I've had a further think about the versions as discussed in #740. In a (long) nutshell:

  • I think we agree that there could be problems with the approach here in edge cases where people are using version formats that we don't recommend; in particular, as you note "one place this could be an issue is if we've relied on OSGi to resolve version ranges."

Re. the latter I'm imagining a case like your 'acme-cluster' (mail link) where someone has released a series of drafts, say, acme:1.0.0-v1 , .. acme:1.0.0-v9 and acme:1.0.0-v10. Things started settling down around v5, so if I have a bundle that depends on acme, and I specify an OSGI dependency on it, I would like to be able to say

Import-Package: acme;version="[1.0.0.v5, 2)"

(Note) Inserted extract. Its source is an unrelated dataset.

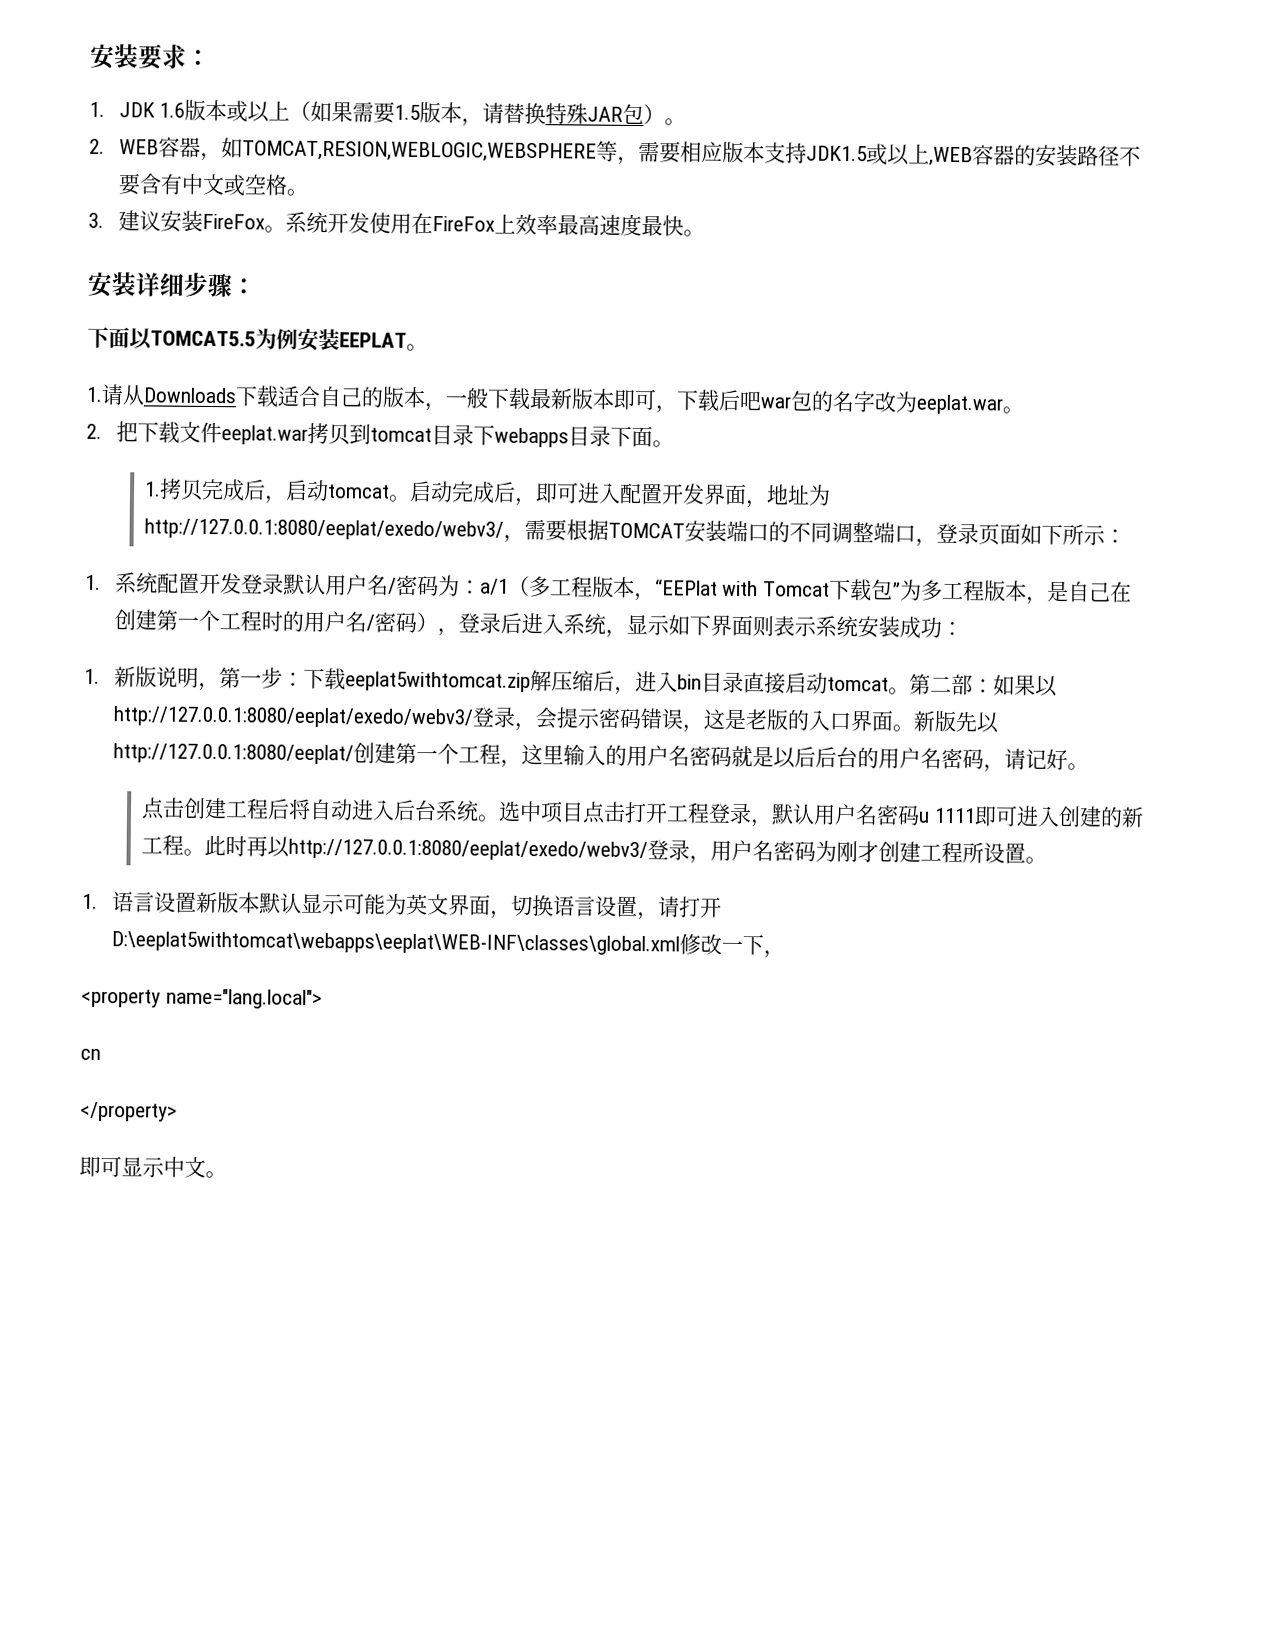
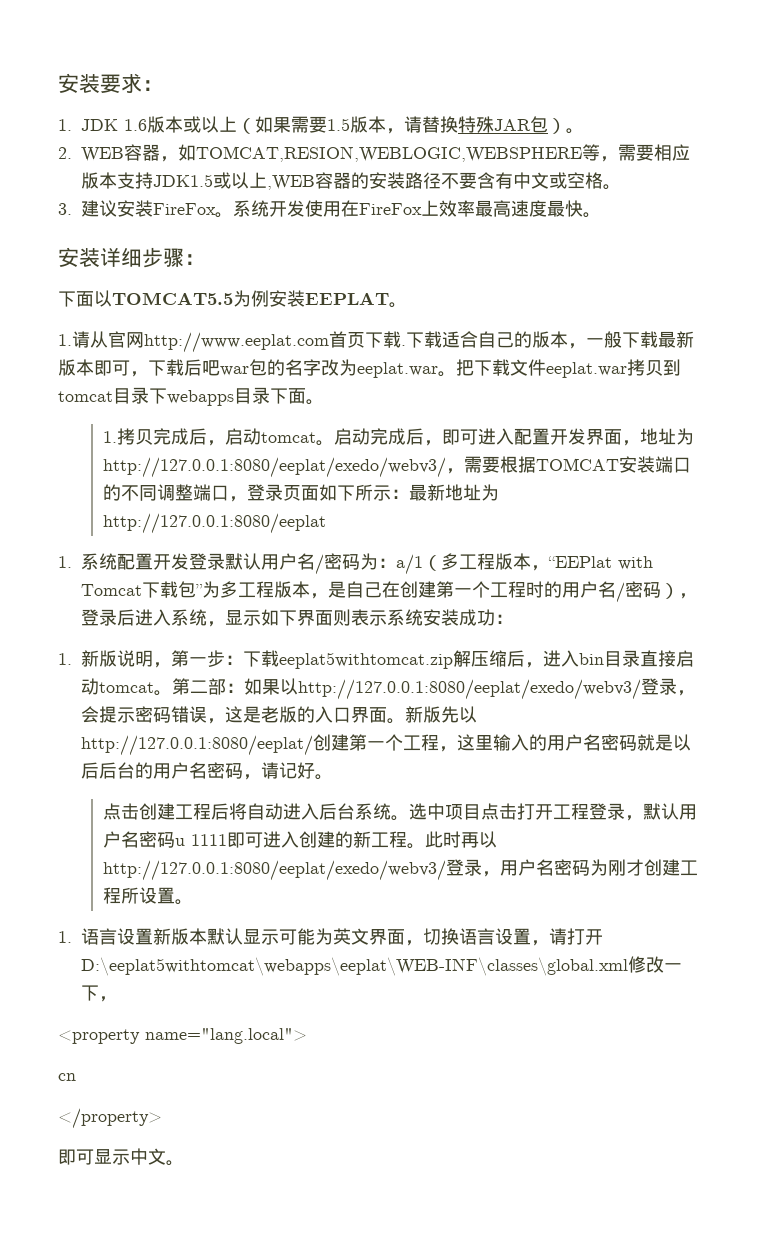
[143,387,237,404] Downloads -> [108,331,406,353] 官网http://www.eeplat.com首页下载.
[86,423,102,439] // 2. -> (456, 374) none
(1127, 535) none -> [409,484,500,501] [103,513,327,534] 最新地址为http://127.0.0.1:8080/eeplat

but I will have to understand that this will exclude 1.0.0.v10 when it becomes available and write my poms/boms appropriately. That's probably something you would expect me to understand if I am writing Import-Package declarations and have read the new Brooklyn docs on versions. However it's something we should bear in mind if we introduce version ranges in Brooklyn catalogs, where if I write the following I think I should be entitled to expect it to work with v10.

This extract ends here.